On 28/10/2012 23:12, etienne deleflie wrote:
Hi Richard,
..

The 4GB limit has been considered within UA.

The wavpack format itself has the limit of 2^32 samples, which
translates to 27 hours at 44 kHz (or 1 hour of 27 channels at 44kHz).


The users who have been emailing me are all working at 24/96. I think the conclusion must be that nobody working in surround has any reason at all to be targetting CD, in which case they have no reason at all to use 44.1KHz. That is no longer the relevant basis on which to evaluate a soundfile format.


..
But the point is that the 4GB limit is not a function of the UA spec,
it is a function of wavpack. So UA remains a future-proof format ...
albeit one dependent on another technology. Really, UA is more about
fixed channel positions.


The trouble is that in a sense UA isn't a file format at all, in the meaning of something defined formally and rigorously. It is a described procedure. It relies on the (external) definition of WAVE, plus the (private) definition of a wv file. In the end, any binary file format has to be defined literally byte by byte in terms of the type and meaning of each distinct field; 4 bytes for a magic name, 2 bytes for a bitfield, 4 bytes for size in sample or frames or whatever. And then there are further rules about higher levels of organisation: chunked? Order of frames in each chunk? variable-size chunks? chunks in any order, or in strict strict sequence? Available range of chunks? User-defined chunks? Endianness? Multiple instances of chunks? And so on.

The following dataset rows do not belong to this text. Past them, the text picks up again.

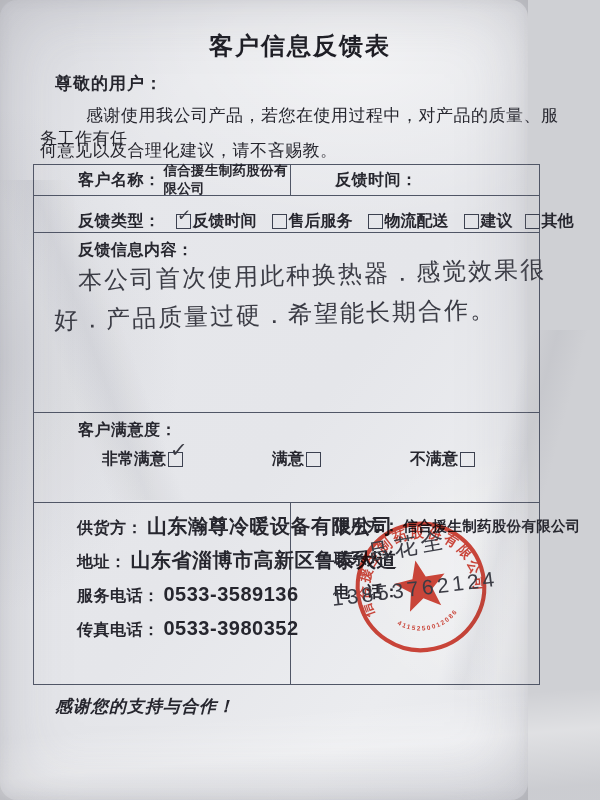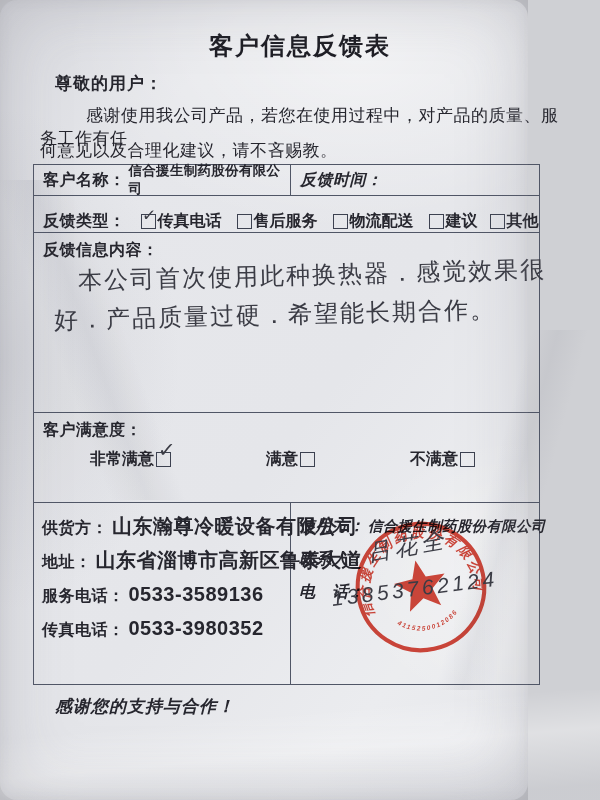--- a/index.html
+++ b/index.html
@@ -56,7 +56,7 @@
   .c-left{width:257px;border-right:1.5px solid #505666;}
   .c-right{flex:1;position:relative;font-style:italic;}
   .r1 .cell{display:flex;align-items:center;padding-left:9px;}
-  .lbl{font-size:16px;font-weight:600;letter-spacing:0.5px;white-space:nowrap;}
+  .lbl{font-size:16px;font-weight:600;letter-spacing:0.5px;white-space:nowrap;margin-left:35px;}
   .val{font-size:16px;letter-spacing:0.5px;}
   .val-sm{font-size:13.5px;font-weight:600;letter-spacing:0.3px;margin-left:3px;}
 

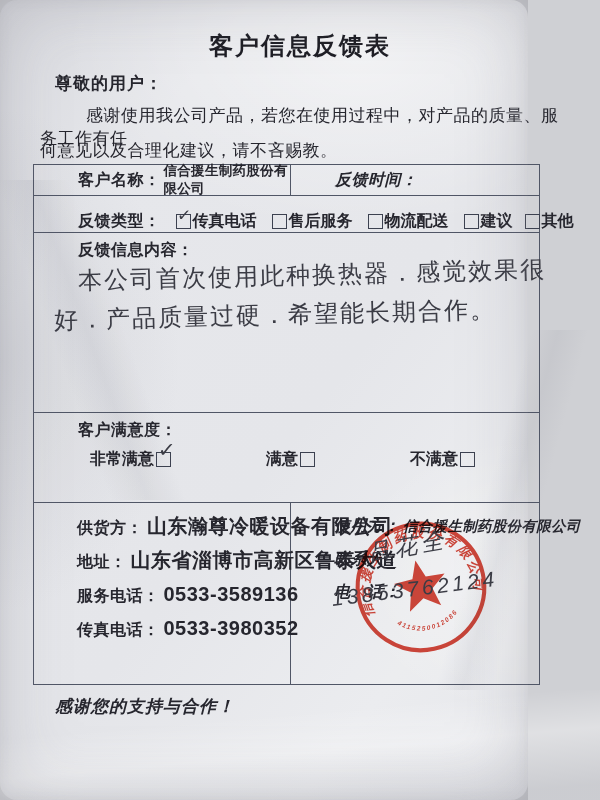--- a/index.html
+++ b/index.html
@@ -54,7 +54,7 @@
   .r5{flex:1;display:flex;}
   .cell{box-sizing:border-box;}
   .c-left{width:257px;border-right:1.5px solid #505666;}
-  .c-right{flex:1;position:relative;font-style:italic;}
+  .c-right{flex:1;position:relative;}
   .r1 .cell{display:flex;align-items:center;padding-left:9px;}
   .lbl{font-size:16px;font-weight:600;letter-spacing:0.5px;white-space:nowrap;margin-left:35px;}
   .val{font-size:16px;letter-spacing:0.5px;}

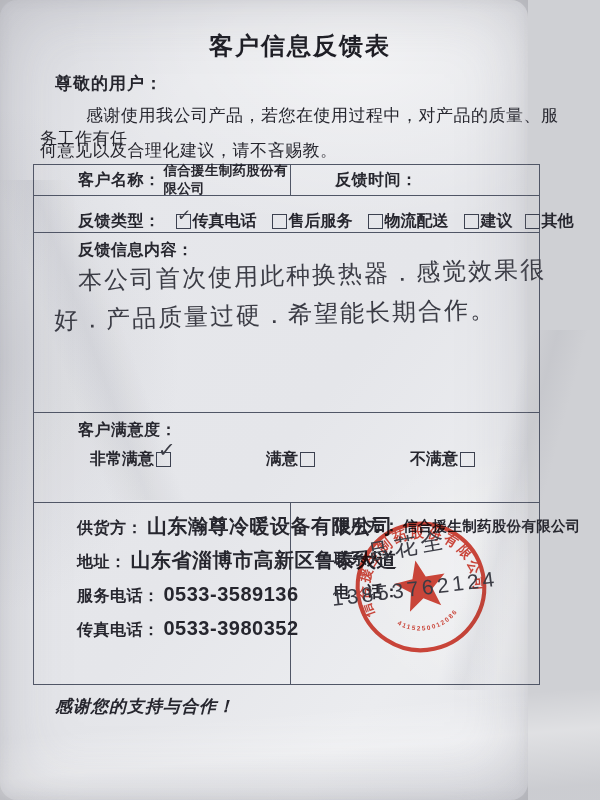--- a/index.html
+++ b/index.html
@@ -130,7 +130,7 @@
         <span class="cb">
             <span class="tick">✓</span>
           </span>
-        <span>传真电话</span>
+        <span>反馈时间</span>
       </span>
       <span class="opt">
         <span class="cb"></span>

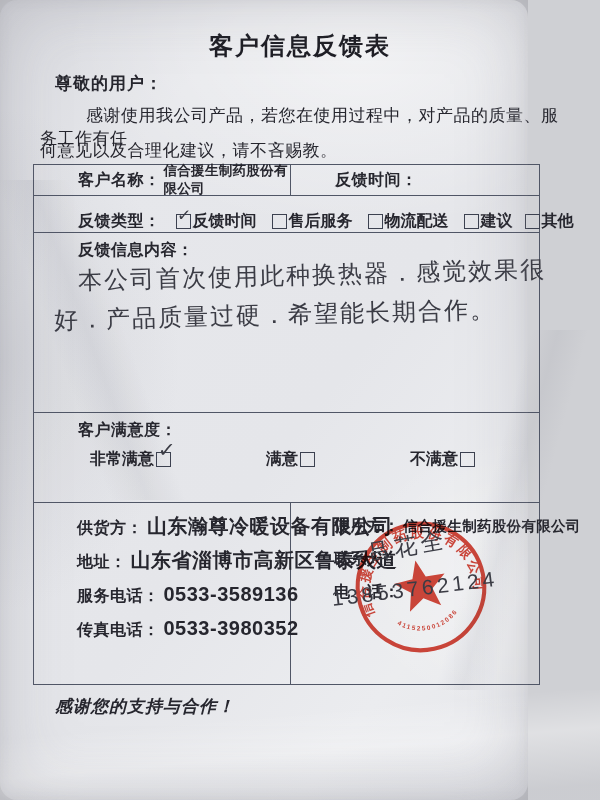--- a/index.html
+++ b/index.html
@@ -60,7 +60,7 @@
   .val{font-size:16px;letter-spacing:0.5px;}
   .val-sm{font-size:13.5px;font-weight:600;letter-spacing:0.3px;margin-left:3px;}
 
-  .opt{display:inline-flex;align-items:center;white-space:nowrap;font-size:16px;font-weight:600;}
+  .opt{display:inline-flex;align-items:center;white-space:nowrap;font-size:16px;font-weight:600;margin-left:12px;}
   .r2 .opt{margin-left:13px;}
   .r2 .opt.tight{margin-left:10px;}
   .cb{position:relative;display:inline-block;width:13px;height:13px;border:1.6px solid #3c4150;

In the end the issue resolves to whether that byte by byte spec is fully public or not. If not, it is a private or proprietary format, which only authorised applications may read and write; e.g. by the developer signing an NDA with the company owning the format and maybe being required to use their API to deal with it.

The WAVE format is still as valid now as it was when it was defined however many decade ago that was. In that sense it was already future-proof, except insofar as needs have changed and the initially fantastical 4GB limit is now no longer sufficient; in much the same way that a computer with 64K of RAM is no longer sufficient. In effect, the only aspect that disambiguates UA from any other wavpack-wrapped file is the text name required to be added to the wv header. By contrast, in a way the rules dealing with encoding coefficients etc are just a local detail.

...
In any case, all inclinations are that file formats are an old-world
thing. Notice how Apple's iPad and iPhone and iWhateverelse have no
concept of files?

?? they do, behind the scenes. In the case of the iDevices, apps can be declared by the programmers to support "shared files" which are visible via iTunes; and any app can arrange to at least export files via the net. This is how all those music synth apps etc enable users to transfer files from their iPad to the host machine. Each app sits in its own sandbox, and can see only its own files. Of course the user interface does not provides anything recognisable as a system-wide file manager - apps do have a concept of files, but that is mostly (but not 100%) hidden from the user.


Notice how people download apps, as much as they
download content? Someone could easily create an album of spatial
music, and offer it as an app ... which includes the speaker-feed
decoding implemented with whatever channel scheme they wish. You could
do that *today*. The file format is irrelevant.


I am not aware that any mobile devices support more than stereo output with native hardware; but you could always send Apple or whoever a feature request.

But you do make my point, that the details of a file format are in the end relevant to application developers; the more transparent (and simple) the process is to the user the better!